George Walford: The Abstraction of Economics

In The Dialectic of Demand it was shown that Aristotelian logic is not sufficient for the full comprehension of society or, therefore, for its effective control. Dialectic also was needed. This is not generally recognised, the attempt continues to be made to study society “scientifically” (which usually means on Aristotelian principles) in the expectation that the results obtained will be useful in controlling it. Those who make this attempt tend to divide into two groups.

The first group give up the attempt in despair. Finding that society is for considerable part not amenable to Aristotelian logic, the only logic they know, they conclude that it must be inherently irrational, its behaviour not related to any system of logic at all. They come to believe that it can be treated only in a merely empirical, rule-of-thumb way, and some few of them even come to agree with the Fascists, to hold that society is governed by non-rational factors such as blood, will and race.

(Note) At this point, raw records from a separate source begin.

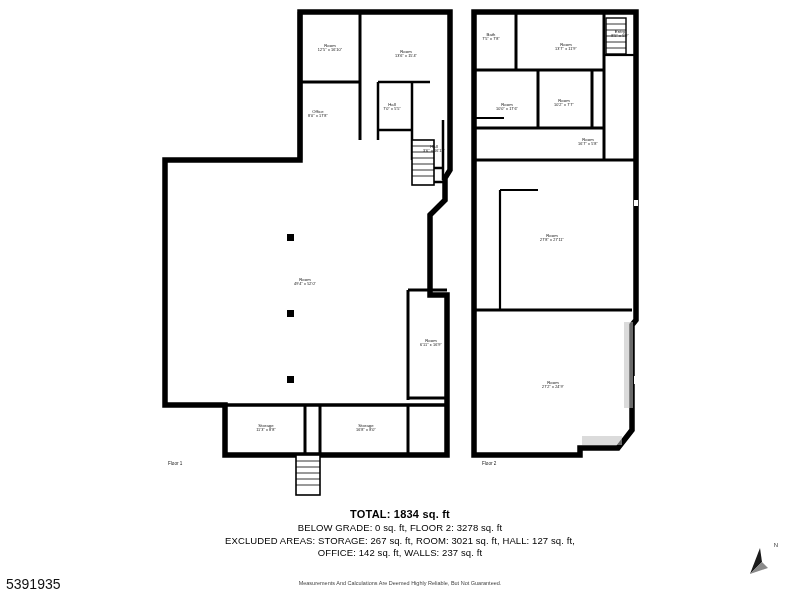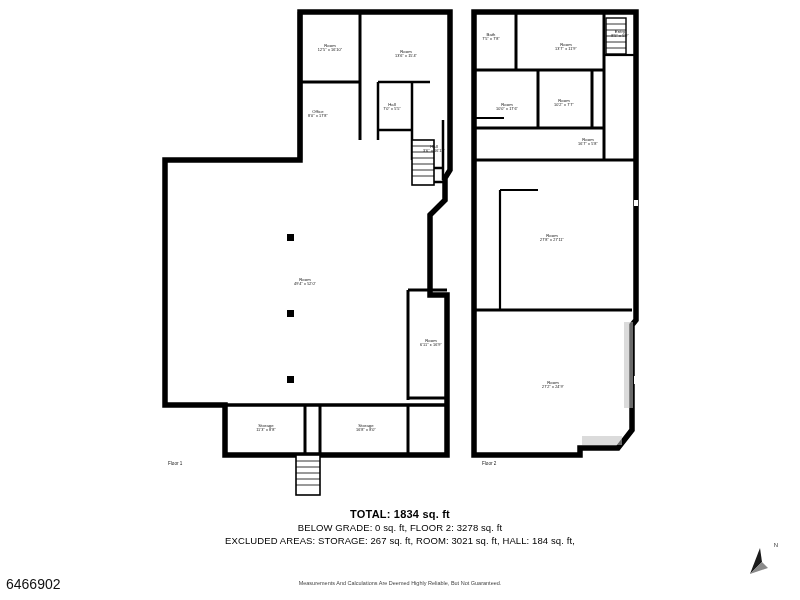"EXCLUDED AREAS: STORAGE: 267 sq." div.line { text: 184 -> 127 }
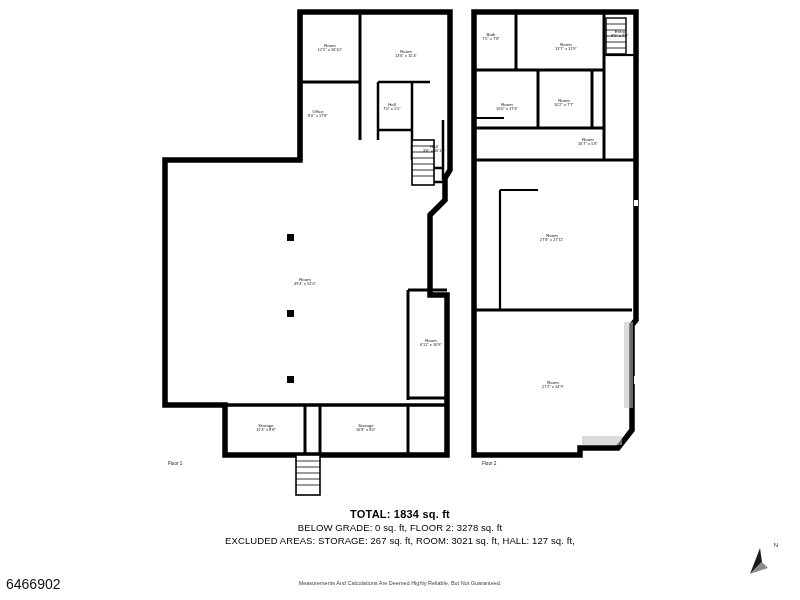"OFFICE: 142 sq. ft, WALLS:" div.line { html: none -> <div>OFFICE: 142 sq. ft, WALLS: 237 sq. ft</div> }
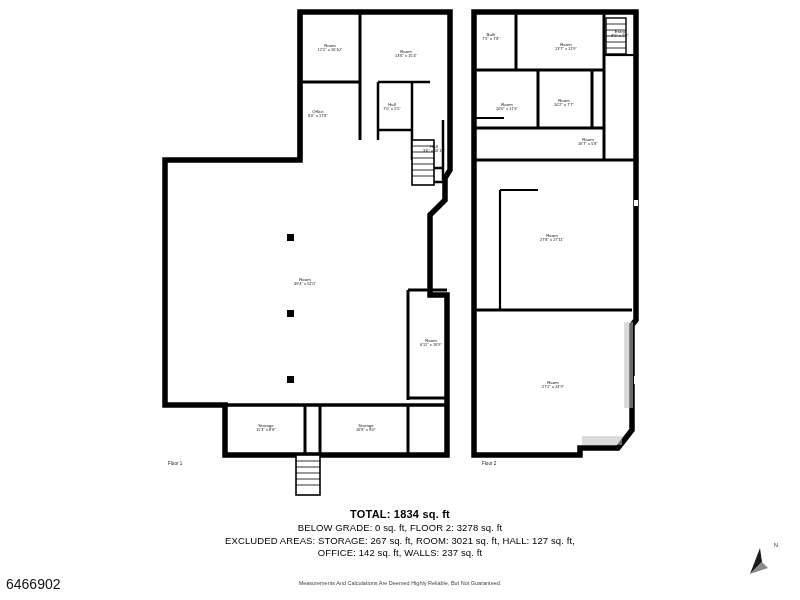"6466902" div.mls-id { text: 6466902 -> 5391935 }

The second group persist in the application of Aristotelian principles. They go on to produce a body of theory treating society as if it were an inanimate, merely Aristotelian object; they have published whole libraries of precise, carefully scientific studies which are largely irrelevant to the problems presented by the society in which we actually live. Much of economics comes into this category, and some economists recognise this. J. K. Galbraith has remarked that the main function of economics is to provide jobs for economists, and Guy Routh notes:

In the Economic Journal in the years 1932-5 only three papers appeared on the subject of unemployment… the same lack of concern is reflected in the American Economic Review and in the lists there published of doctoral dissertations… (The Origin of Economic Ideas 1977 pp 266)

from Ideological Commentary 11, March 1982.